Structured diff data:
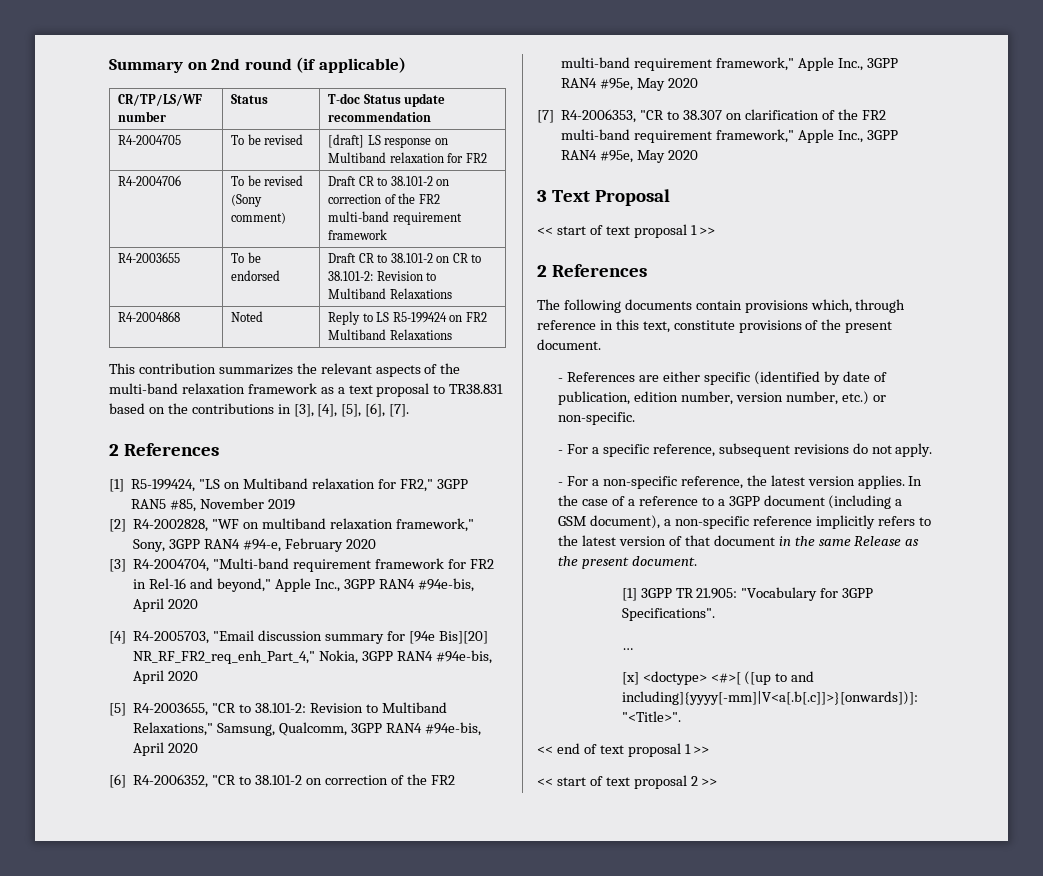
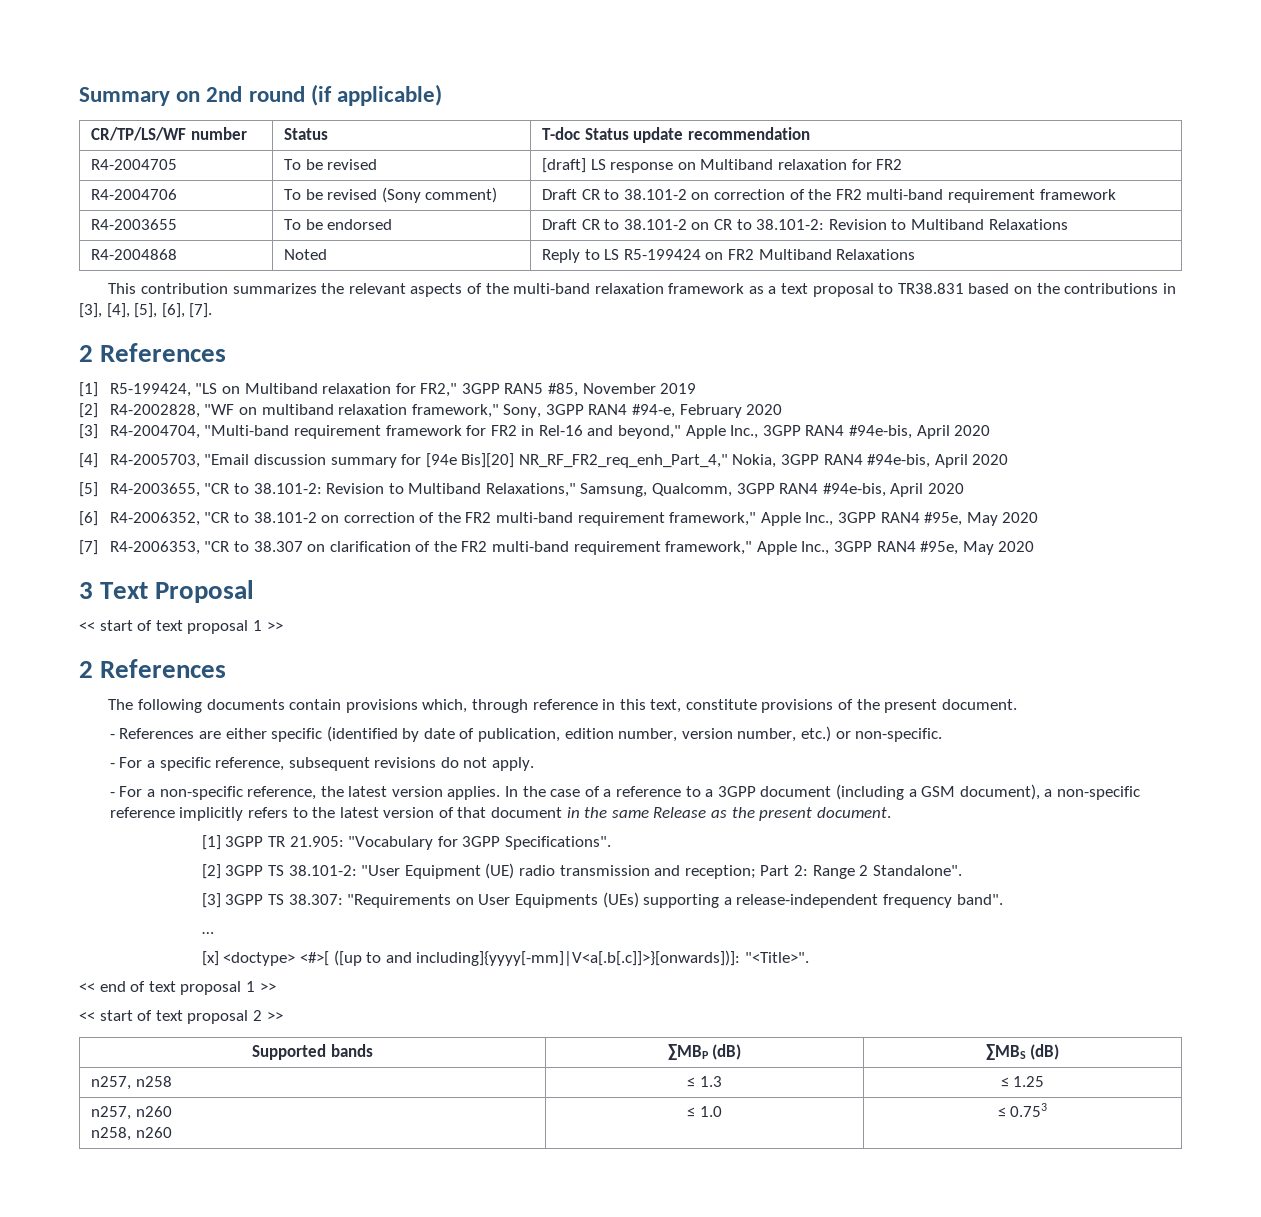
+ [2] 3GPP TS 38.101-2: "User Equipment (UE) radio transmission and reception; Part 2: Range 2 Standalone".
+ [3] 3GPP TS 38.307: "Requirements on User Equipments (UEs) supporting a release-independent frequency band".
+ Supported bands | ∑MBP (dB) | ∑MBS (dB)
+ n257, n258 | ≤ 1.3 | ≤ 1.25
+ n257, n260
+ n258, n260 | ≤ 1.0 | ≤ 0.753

▸ INSTRUCTIONS TO FOLLOW:
Write out all of the data above exactly, without any of its pictures.

▸ ANSWER TO THE EXERCISE:
+ [2] 3GPP TS 38.101-2: "User Equipment (UE) radio transmission and reception; Part 2: Range 2 Standalone".
+ [3] 3GPP TS 38.307: "Requirements on User Equipments (UEs) supporting a release-independent frequency band".
+ Supported bands | ∑MBP (dB) | ∑MBS (dB)
+ n257, n258 | ≤ 1.3 | ≤ 1.25
+ n257, n260
+ n258, n260 | ≤ 1.0 | ≤ 0.753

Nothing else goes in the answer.